Situated mainly on rolling hills with alternate steep and shallow sides, it garnered the name Pali Hill, although more than one hill is present. The main route of the road was smoothed and paved. The buildings and bungalows are set within the "valleys" and "crests" of the hills. Nearby localities include Pali Village and Pali Naka.

==History==
Until the 1950s, the area was mainly forested with dense undergrowth. Over the years, it was converted to grow fruits and crops. At one time, the sea was plainly visible from the foothills.

A few buildings were constructed by entrepreneurs and builders. However, most people lived in cottages or bungalows. Construction of apartment buildings commenced in the mid to late 1960s, including Nibbana Apartments.

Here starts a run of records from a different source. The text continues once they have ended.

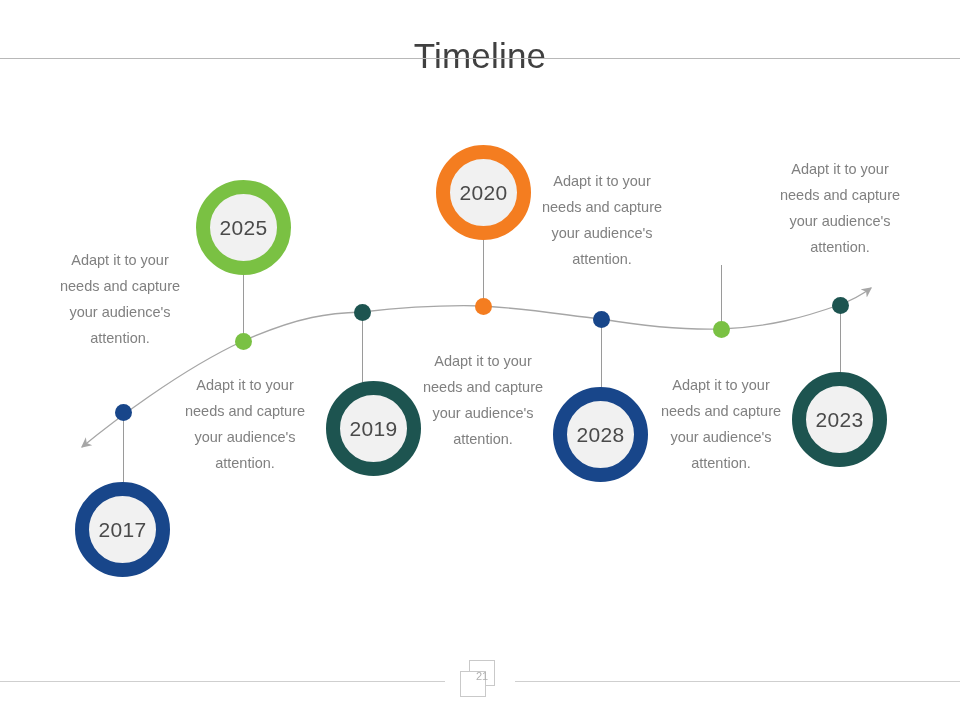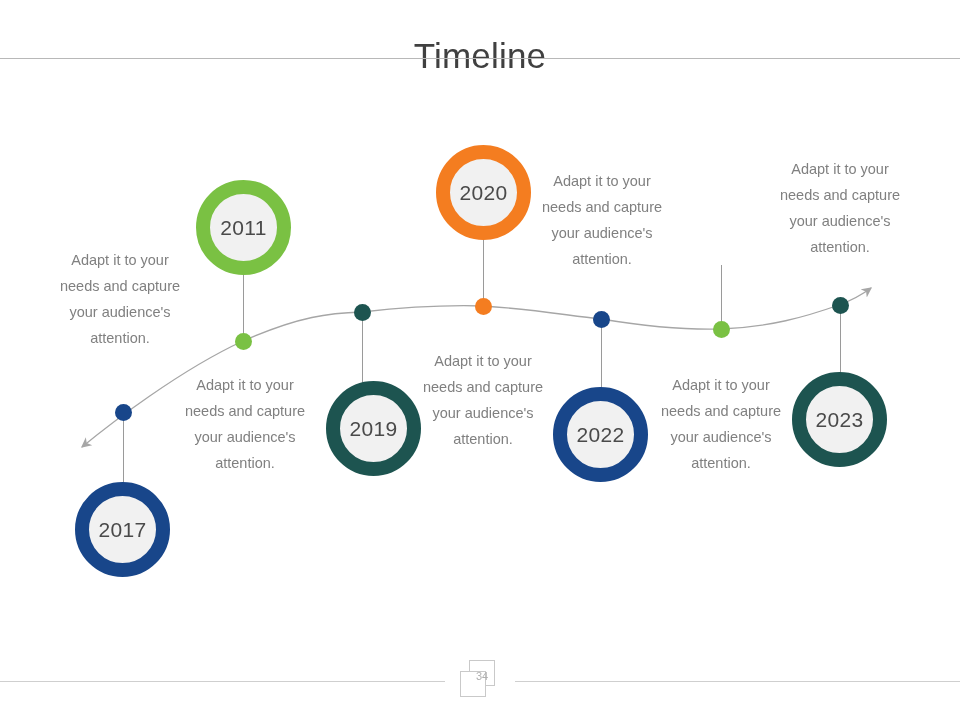--- a/index.html
+++ b/index.html
@@ -185,7 +185,7 @@
     <div class="stem" style="left:243px; top:275px; height:67px;"></div>
     <div class="node-dot" style="left:235px; top:333px; width:17px; height:17px; background:#7ac143;"></div>
     <div class="milestone-circle" style="left:196px; top:180px; width:95px; height:95px; border:14px solid #7ac143;">
-      <span class="milestone-year">2011</span>
+      <span class="milestone-year">2025</span>
     </div>
     <div class="desc-block" style="left:175px; top:372px; width:140px;">Adapt it to your needs and capture your audience's attention.</div>
 

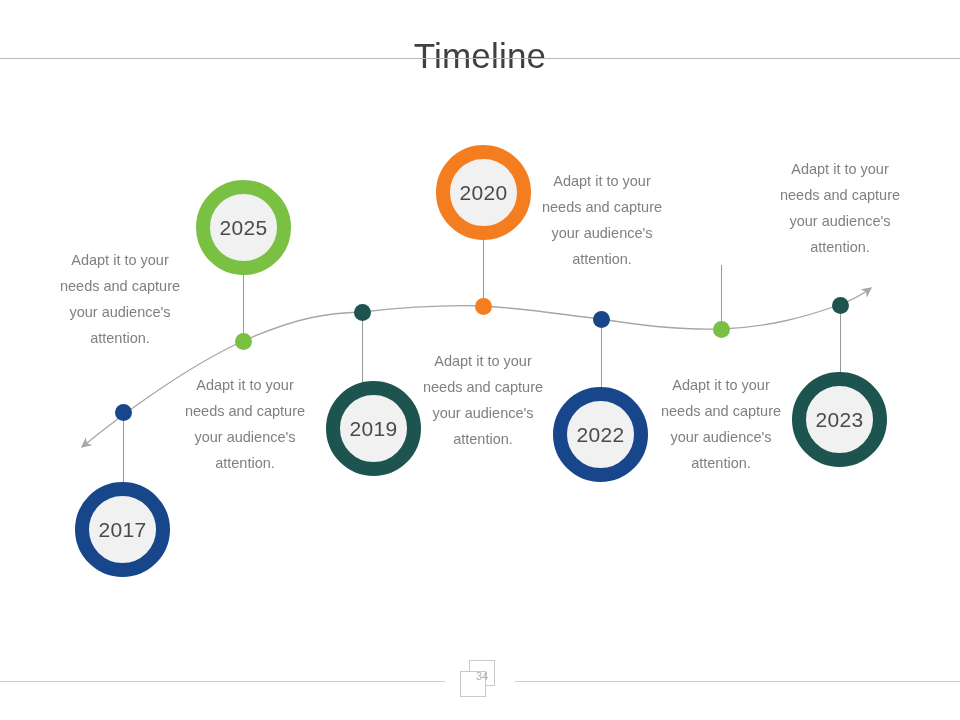--- a/index.html
+++ b/index.html
@@ -206,7 +206,7 @@
     <div class="stem" style="left:601px; top:319px; height:69px;"></div>
     <div class="node-dot" style="left:593px; top:311px; width:17px; height:17px; background:#18468a;"></div>
     <div class="milestone-circle" style="left:553px; top:387px; width:95px; height:95px; border:14px solid #18468a;">
-      <span class="milestone-year">2022</span>
+      <span class="milestone-year">2028</span>
     </div>
     <div class="desc-block" style="left:651px; top:372px; width:140px;">Adapt it to your needs and capture your audience's attention.</div>
 

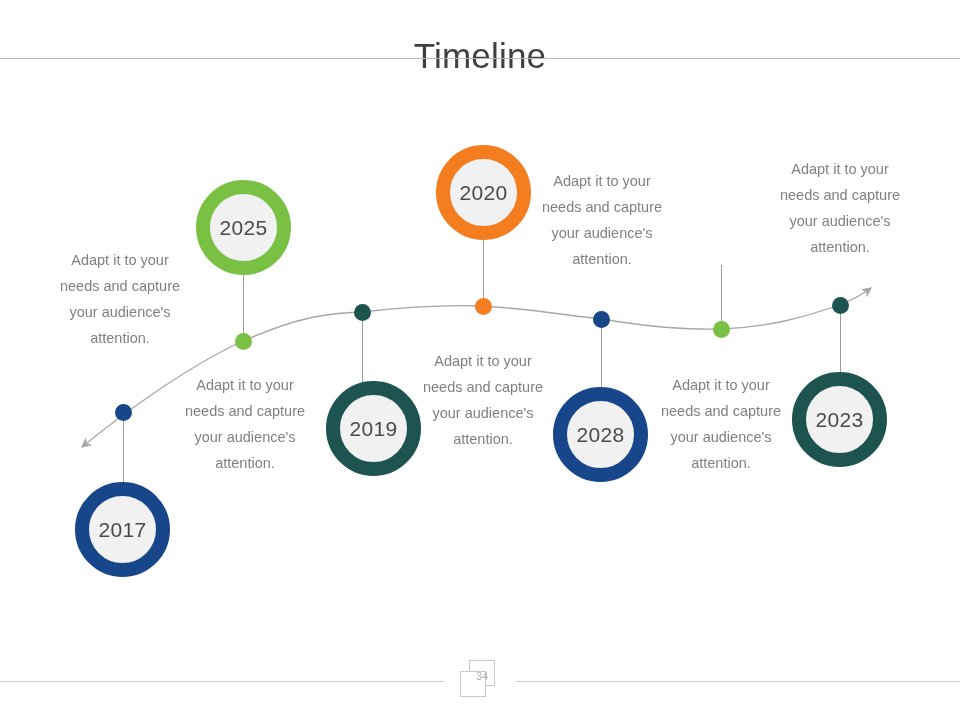--- a/index.html
+++ b/index.html
@@ -227,7 +227,7 @@
   <div id="footer-badge">
     <div class="badge-square" id="badge-square-back"></div>
     <div class="badge-square" id="badge-square-front"></div>
-    <div id="footer-page-number">34</div>
+    <div id="footer-page-number">21</div>
   </div>
 
 </div>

Cottage dwellers slowly sold their homes to real estate developers and Pali Hill grew into an affluent neighbourhood.

K. Street Pali Hill (2004–2006), a thriller television soap on StarPlus, produced by Ekta Kapoor (Balaji Telefilms) was set in the suburb.

==Flora and fauna==
Pali Hill has an expanse of trees that form arches over the roads. Originally an area of orchards, fields and untamed forests, from 1980 to 2020 it was deforested and made suitable for residential habitation. A few giant trees remain in building compounds, bungalow gardens and on the roads. The most widely seen tree is the gulmohar tree. Large (and rare in Mumbai) banyan trees, peepul trees, mango trees, ashoka trees, wild almond trees, wild neem trees as well as a variety of shrubs, grasses, bamboos and trees, like those of the papaya, jackfruit, custard-apple and guava are abundant.

Flowering shrubs are cultivated and sometimes grow wild. Most abundant are bougainvillea, jasmines, birds of paradise flowers and another wild, indigenous varieties.

Pali Hill is frequented by migratory birds, present during different seasons. Although the native species are sparrows, Asian koels, cuckoos, wrens, pigeons, crows and ravens; rare birds (from other parts of Mumbai/India) are present. Bai Avabai Framji Petit Girls High School sees egrets, storks, owls and other rare birds. Ashy Dorus, kites, kestrels, hummingbirds, woodpeckers as well as seagulls and kingfishers (both – the small blue kingfisher as well as the more colourful variant) are present. Ornithologist Salim Ali was known to walk around Pali Hill with his binoculars and a notebook taking notes and listening to or making bird calls.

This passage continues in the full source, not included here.